News Release

Nanosecond-scale release of stinging jellyfish nematocysts

Peer-Reviewed Publication

Cell Press

Freshwater Polyp Hydra

image: The freshwater polyp Hydra carries hundreds of stinger cells in each of its tentacles, which are used for prey capture and defence. A stinger cell contains a miniature weapon, the nematocyst. Recordings with an electronic framing-streak camera in Nüchter et al., May 9th issue of Current Biology, now reveal that the kinetics of discharge are in the nanosecond-range and so represent one of the fastest movements known in biology. view more 

Credit: Timm Nüchter (Frankfurt)

By using an electronic ultra-high-speed camera, researchers have characterized the explosive discharge of stinging jellyfish nematocytes and show that this event represents one of the fastest cellular processes in nature. The research is reported by Thomas Holstein of the University of Heidelberg and his colleagues in the May 9th issue of Current Biology.
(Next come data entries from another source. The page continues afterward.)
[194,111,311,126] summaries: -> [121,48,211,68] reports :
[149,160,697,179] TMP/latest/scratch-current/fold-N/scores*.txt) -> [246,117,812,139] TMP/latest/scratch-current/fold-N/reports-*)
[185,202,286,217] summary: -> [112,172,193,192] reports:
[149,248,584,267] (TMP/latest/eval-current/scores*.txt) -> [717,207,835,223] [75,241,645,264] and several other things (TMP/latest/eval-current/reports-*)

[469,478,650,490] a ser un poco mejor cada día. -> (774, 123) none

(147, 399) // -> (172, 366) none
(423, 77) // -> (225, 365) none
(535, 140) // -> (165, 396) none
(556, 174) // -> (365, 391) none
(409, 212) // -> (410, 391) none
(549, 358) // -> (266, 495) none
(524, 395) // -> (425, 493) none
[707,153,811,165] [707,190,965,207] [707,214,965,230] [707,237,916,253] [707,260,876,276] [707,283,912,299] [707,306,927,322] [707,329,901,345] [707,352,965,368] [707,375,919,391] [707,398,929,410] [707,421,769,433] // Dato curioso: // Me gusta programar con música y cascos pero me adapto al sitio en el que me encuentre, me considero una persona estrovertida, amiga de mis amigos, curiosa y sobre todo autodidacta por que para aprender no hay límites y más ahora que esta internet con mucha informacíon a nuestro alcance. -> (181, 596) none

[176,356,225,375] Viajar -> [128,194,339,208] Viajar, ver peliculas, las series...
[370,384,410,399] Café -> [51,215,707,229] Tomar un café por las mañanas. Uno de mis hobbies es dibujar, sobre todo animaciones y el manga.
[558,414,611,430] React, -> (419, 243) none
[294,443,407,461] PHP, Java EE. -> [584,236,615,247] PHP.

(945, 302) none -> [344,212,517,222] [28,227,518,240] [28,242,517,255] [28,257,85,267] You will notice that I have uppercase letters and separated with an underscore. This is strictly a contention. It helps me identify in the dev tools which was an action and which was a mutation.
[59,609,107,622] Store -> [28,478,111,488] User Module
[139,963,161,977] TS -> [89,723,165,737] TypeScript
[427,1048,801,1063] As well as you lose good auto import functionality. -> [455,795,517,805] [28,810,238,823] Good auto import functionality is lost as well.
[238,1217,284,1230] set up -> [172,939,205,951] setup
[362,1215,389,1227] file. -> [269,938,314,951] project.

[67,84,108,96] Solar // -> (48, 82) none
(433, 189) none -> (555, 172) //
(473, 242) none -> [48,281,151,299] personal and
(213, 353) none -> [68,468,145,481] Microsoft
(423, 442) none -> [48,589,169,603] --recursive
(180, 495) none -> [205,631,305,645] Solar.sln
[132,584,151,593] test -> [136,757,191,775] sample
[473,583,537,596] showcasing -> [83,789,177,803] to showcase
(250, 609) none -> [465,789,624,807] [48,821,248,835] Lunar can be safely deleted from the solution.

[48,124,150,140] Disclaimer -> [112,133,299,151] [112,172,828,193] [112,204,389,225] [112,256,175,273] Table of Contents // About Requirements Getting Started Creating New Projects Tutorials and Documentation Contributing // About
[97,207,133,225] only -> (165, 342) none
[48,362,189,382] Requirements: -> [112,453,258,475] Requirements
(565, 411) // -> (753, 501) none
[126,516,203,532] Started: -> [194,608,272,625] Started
Nematocysts (also known as cnidocysts) of jellyfish and other cnidarians are giant exocytotic organelles of the stinging cells used for prey capture and defense. These miniature cellular weapons contain a cocktail of hemolytic and neurotoxic poisons, making some cnidarians the most venomous animals known. Injection of the toxins requires an effective release mechanism that breaks the physical barrier of the prey's outer-surface tissue. It was known already that a high pressure (15 MPa) drives nematocyst discharge, and that stylets can penetrate even thick crustacean shells. However, neither the kinetics nor the forces involved were known, simply because discharge is so fast that it had not been previously resolved by conventional high-speed imaging.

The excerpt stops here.